Report points to way out for Biosecurity Imports Levy
Bridget McKenzie

 

The form of a federal government biosecurity initiative, which industries involved have roundly rejected, has foundered again in the findings of the Biosecurity Levy Steering Committee.

The Biosecurity Imports Levy: A Way Forward report was delivered more than three months ago to new federal agriculture minister senator Bridget McKenzie, who took the portfolio after the federal election.

The committee, peopled by many industry organisations that raised alarm at the p underscores the broad and private sector support for a "robust, effective and adequately funded biosecurity system".  And while most submissions view the "principal" funding responsibility to reside with taxpayers, the committee backs a fair levy on top of existing funding that is directed entirely to the task and that supports efficiency and productivity and is effective.  

In comments that will chime with in domestic freight transport and logistics sector, the committee points to glaring hole in data and analysis, saying "we kept coming back to the absence of authoritative, science-based biosecurity risk analysis across the spectrum".

"Faced with the absence of appropriate data, committee members have concluded that they are not in a position to recommend the specific elements of the levy, even though the broad structure is clear." 


Read about industry resistance to the first iteration of the proposed levy, here


McKenzie points out the on the 2017 Intergovernmental Agreement on Biosecurity Review that recommended a broad based levy on containers

"This industry report is a critical piece of the puzzle and the government will respond in due course," she adds.

What happens next is unclear but the Australian Federation of International Forwarders (AFIF) CEO Brian Lovell, who is on the committee, reports McKenzie’s office informing him there is "still no definitive time-frame around the date of the introduction of such a levy and as the original indicative date of September 1 has since passed, it would be unlikely for the Federal Parliament to be in a position to discuss the report in the near future".

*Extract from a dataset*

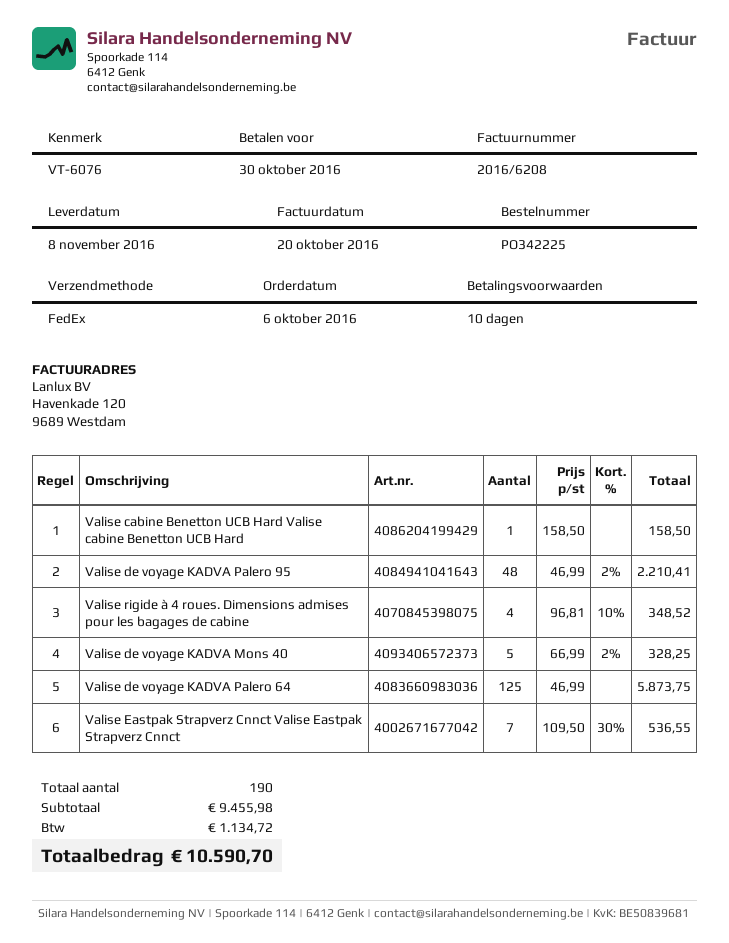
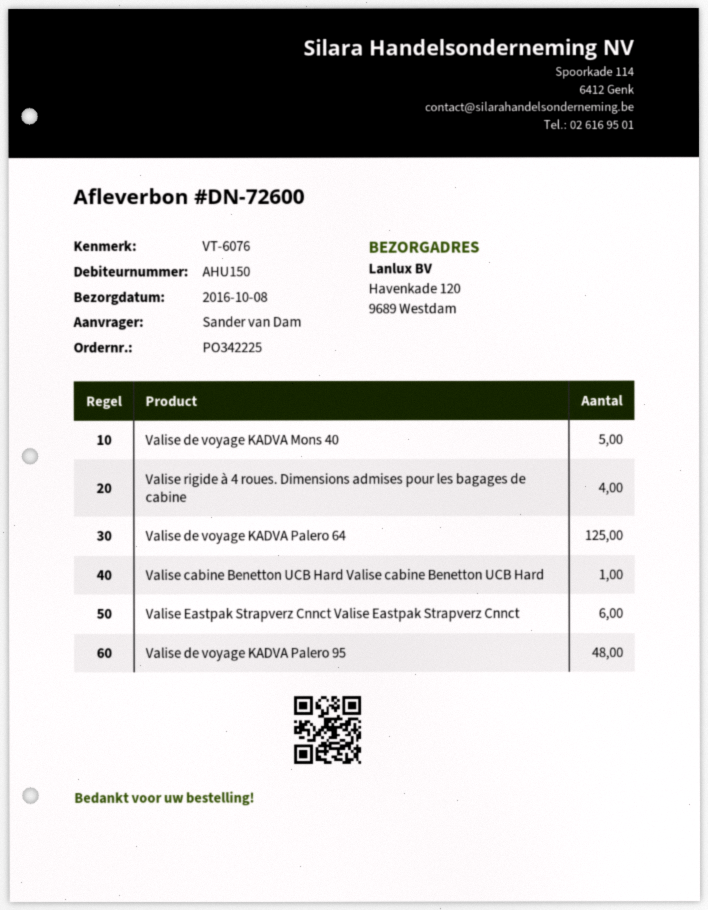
delivery date: 2016-11-08 -> 2016-10-08
Valise Eastpak Strapverz Cnnct Valise Eastpak Strapverz Cnnct: 7 -> 6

The Australian Logistics Council (ALC) has welcomed the Federal Government’s release of an industry-led report on the proposed Biosecurity Imports Levy, saying the Government must now commit to working cooperatively with industry on any revised proposal for a levy.

"This report backs up many of the concerns that ALC has expressed regarding the levy since it was first announced in May 2018 without any proper industry consultation," said ALC CEO Kirk Coningham.

"The Biosecurity Levy Steering Committee has backed the view that ALC and other industry participants have previously expressed – the Levy as  originally proposed was poorly designed, was not based on a full and proper consideration of biosecurity risks and provided no guarantee that revenue raised would actually be used to enhance biosecurity measures."

"It is clear from this report that there is a paucity of reliable, science-based data on relative biosecurity risk generated by the various import pathways. Rectifying this issue must be an immediate priority."

"ALC supports a robust and properly funded biosecurity protection regime for Australia. However, any Levy or similar industry contribution must be designed based on biosecurity risks, ensure any financial burden is shared by all parties contributing to those risks, and make certain that all revenue raised is directly expended on biosecurity measures."

"We are pleased that the Steering Committee has supported these principles in its recommendations to the Federal Government. We also support the call for any re-designed levy proposal to be developed in collaboration with industry and subjected to a proper Regulation Impact Statement (RIS)."

"The recommendation to appoint a high-level Biosecurity Advisory Council is an especially valuable one which would allow the Government to benefit from industry’s expertise and insights when it comes to biosecurity measures and funding.

"ALC encourages the Minister for Agriculture to adopt the Steering Committee’s recommendations, and to commit to working closely and cooperatively with industry on any re-design of the Biosecurity Imports Levy."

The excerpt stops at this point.